「千川素堀筋普請所積見分」によると、滝野川村内には三本の潜樋が設けられていました。その最初のものは、「滝野川村分水口」から32.5間(≒59.1m)のところにあり、「往還に石橋有所」と付記されています。→ 「段彩陰影図」を見ると分かりますが、JR線を越える前後の千川上水は、谷端川の谷筋のギリギリにあります。そのため、最初の分水口の手前60間(≒109m)のところから、高さ3尺(≒90cm)の土手を築いていました。
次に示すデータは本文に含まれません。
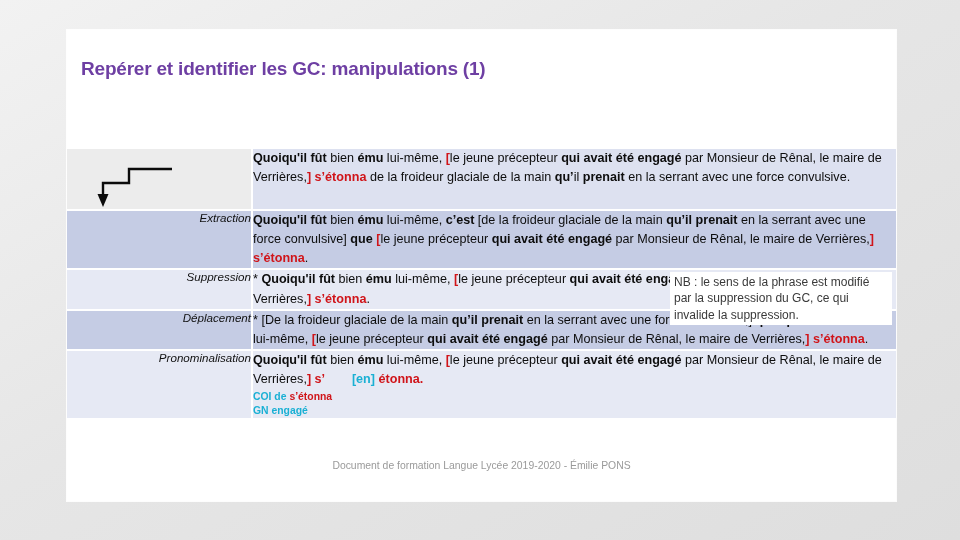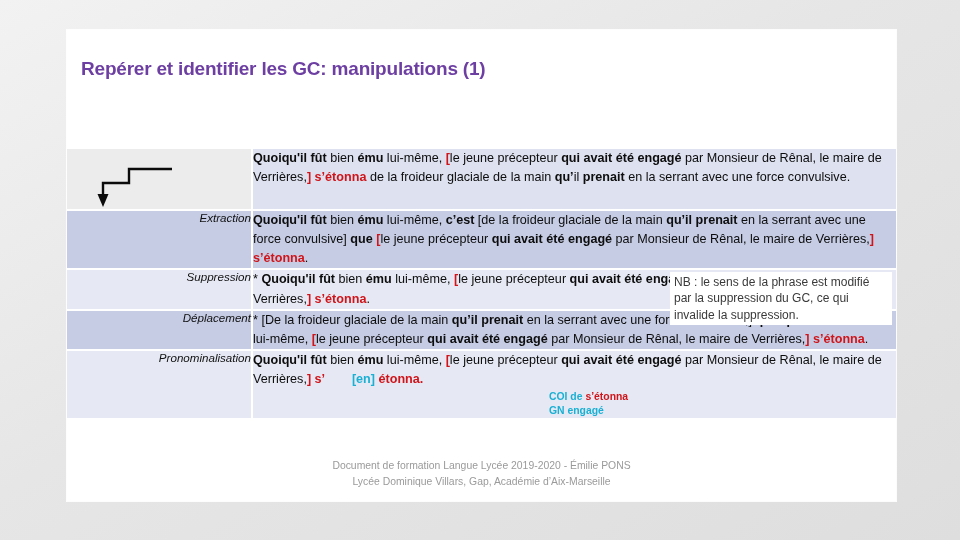--- a/index.html
+++ b/index.html
@@ -100,21 +100,20 @@
     background: #ffffff;
     color: #3a3a3a;
     font-size: 12px;
     line-height: 1.35;
     padding: 2px 3px 2px 4px;
     box-sizing: border-box;
     z-index: 5;
   }
   .annot {
     margin-top: 1px;
-    padding-left: 296px;
     font-size: 10.4px;
     line-height: 1.35;
     font-weight: bold;
   }
 
   .footer {
     position: absolute;
     left: 0;
     top: 428px;
     width: 829px;
@@ -181,16 +180,15 @@
             <div class="cyan">GN engagé</div>
           </div>
         </td>
       </tr>
 
     </tbody>
   </table>
 
   <div class="footer">
     <div>Document de formation Langue Lycée  2019-2020 - Émilie PONS</div>
-    <div>Lycée Dominique Villars, Gap, Académie d’Aix-Marseille</div>
   </div>
 
 </div>
 
 </body></html>

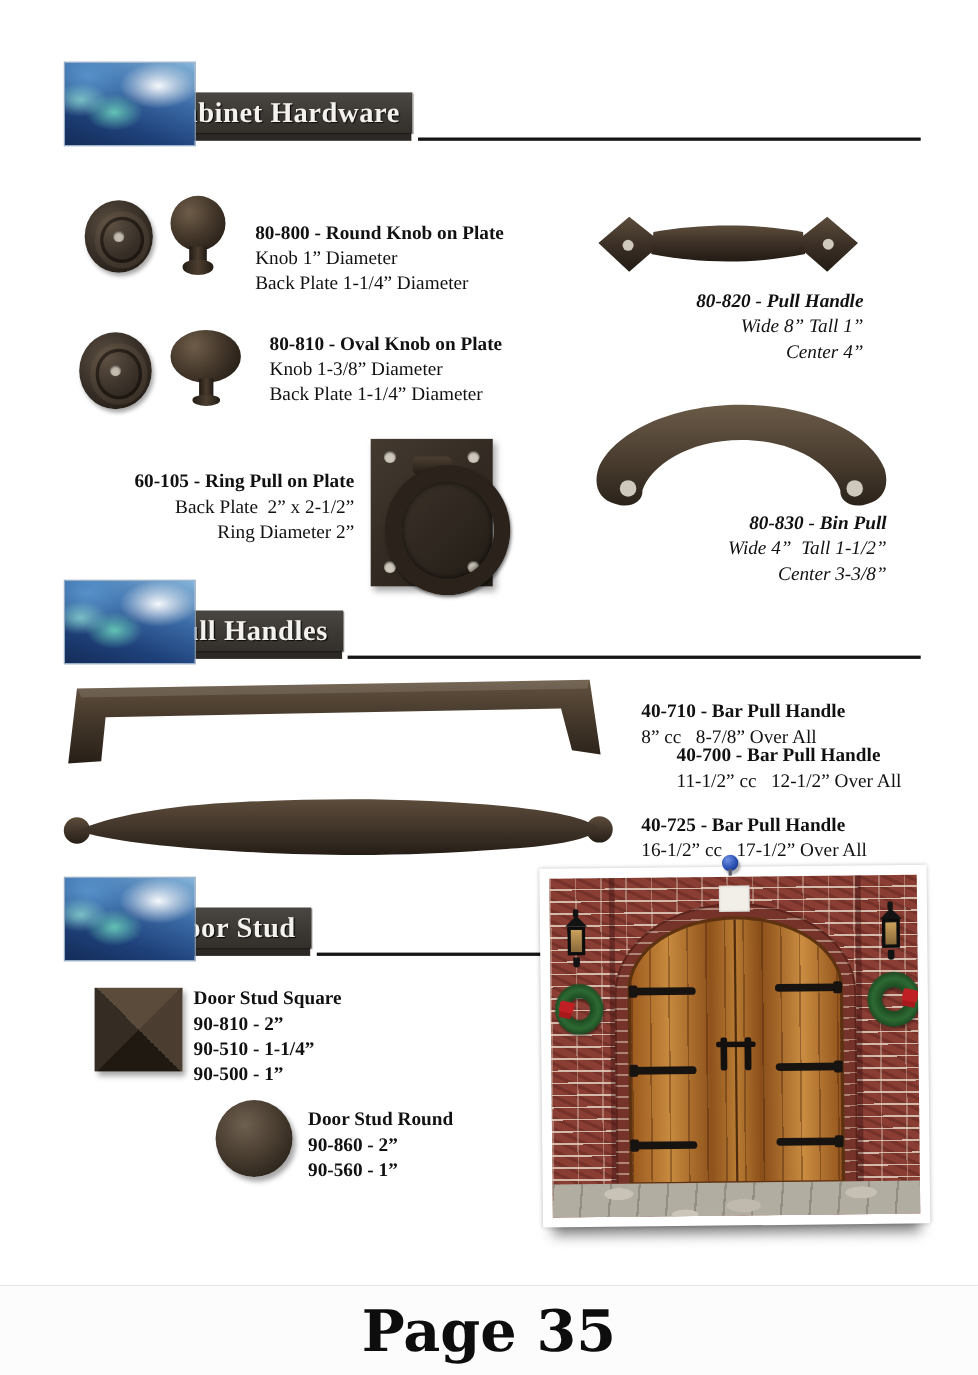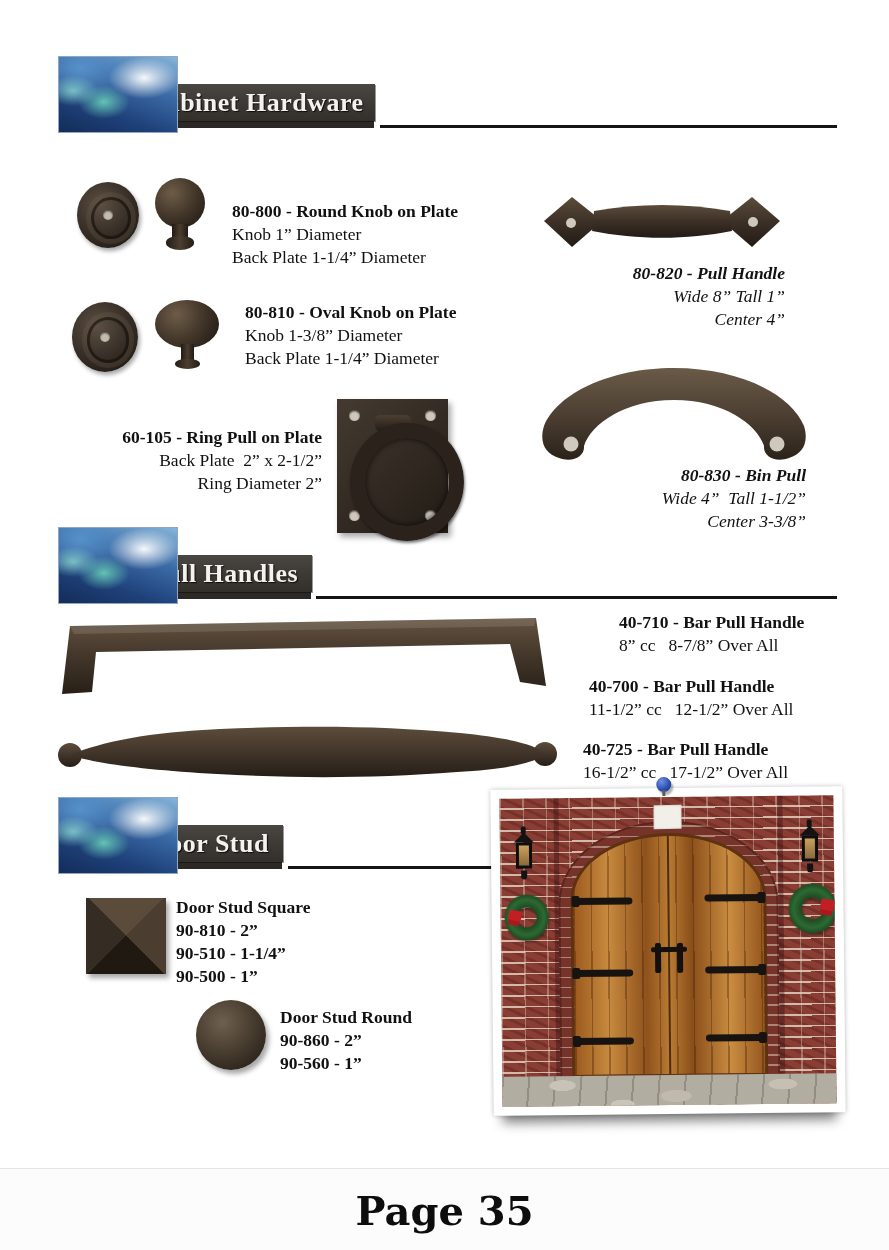--- a/index.html
+++ b/index.html
@@ -115,21 +115,21 @@
          background-image:
            radial-gradient(22px 9px at 18% 28%, #c8c3b6 58%, rgba(0,0,0,0) 62%),
            radial-gradient(26px 10px at 52% 62%, #bfbaad 58%, rgba(0,0,0,0) 62%),
            radial-gradient(24px 9px at 84% 30%, #c5c0b3 58%, rgba(0,0,0,0) 62%),
            radial-gradient(20px 8px at 36% 85%, #cac5b8 58%, rgba(0,0,0,0) 62%),
            repeating-linear-gradient(95deg, rgba(90,85,75,.35) 0 2px, rgba(0,0,0,0) 2px 26px);}
 
   
   .footer{position:absolute;left:0;top:1168px;width:889px;height:82px;background:#fcfcfc;
           border-top:1px solid #e4e4e4;display:flex;align-items:center;justify-content:center;}
-  .footer span{font-family:"DejaVu Serif", serif;font-weight:bold;font-size:40px;color:#0d0d0d;}
+  .footer span{font-family:"DejaVu Serif", serif;font-weight:bold;font-size:52px;color:#0d0d0d;}
 </style>
 </head>
 <body>
 
 <div id="page">
 
   <div class="banner-shadow" style="left:66px;top:92px;width:308px;height:36px;"></div>
   <div class="banner-main" style="left:136px;top:84px;width:239px;height:37px;">
     <span>Cabinet Hardware</span>
   </div>
@@ -242,25 +242,25 @@
         <stop offset="0" stop-color="#5c4c3b"></stop>
           <stop offset=".5" stop-color="#42352a"></stop>
           <stop offset="1" stop-color="#251e16"></stop>
       </linearGradient>
     </defs>
     <circle cx="15" cy="33" r="12" fill="url(#bp2)"></circle>
     <circle cx="490" cy="32" r="12" fill="url(#bp2)"></circle>
     <path d="M15,33 C45,20 95,10 165,7 C255,3 330,4 405,11 C455,16 482,23 490,32 C480,41 452,47 402,50 C320,56 250,57 162,52 C92,48 42,42 15,33 Z" fill="url(#bp2)"></path>
   </svg>
 
-  <div class="tblock" style="left:583px;top:611px;margin-left:36px;">
+  <div class="tblock" style="left:583px;top:635px;">
     <p class="ptitle">40-710 - Bar Pull Handle</p>
     <p>8” cc   8-7/8” Over All</p>
   </div>
-  <div class="tblock" style="left:589px;top:675px;">
+  <div class="tblock" style="left:615px;top:675px;">
     <p class="ptitle">40-700 - Bar Pull Handle</p>
     <p>11-1/2” cc   12-1/2” Over All</p>
   </div>
   <div class="tblock" style="left:583px;top:738px;">
     <p class="ptitle">40-725 - Bar Pull Handle</p>
     <p>16-1/2” cc   17-1/2” Over All</p>
   </div>
 
   <div class="banner-shadow" style="left:66px;top:833px;width:216px;height:36px;"></div>
   <div class="banner-main" style="left:136px;top:825px;width:147px;height:37px;">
その下に樋を設け悪水吐としたもので、長崎村のと同じ仕組みですが、ここでの特徴は並行する旧中山道の排水を兼ねていたことです。「往還に石橋有所」の往還は旧中山道、石橋は→ 「下板橋宿絵図」に描かれた、一里塚に近い方のものと思われます。
- ・ 千川上水跡 右カーブで旧中山道と並行するところです。クランクで旧川越街道を越えてからここまでが、明治17年(1884年)の水路変更の区間と思われます。
- ・ 千川上水跡 板橋駅前公園に差し掛かります。「郵便地図」にはこのあたりで、旧中山道と谷端川を結ぶ水路が、千川上水と交差する様子が描かれています。
- ・ 千川上水跡 上掲写真の左手、旧中山道からのショットです。正面の盛り上がっているのが千川上水跡の道路で、その先を下ると170mほどで谷端川です。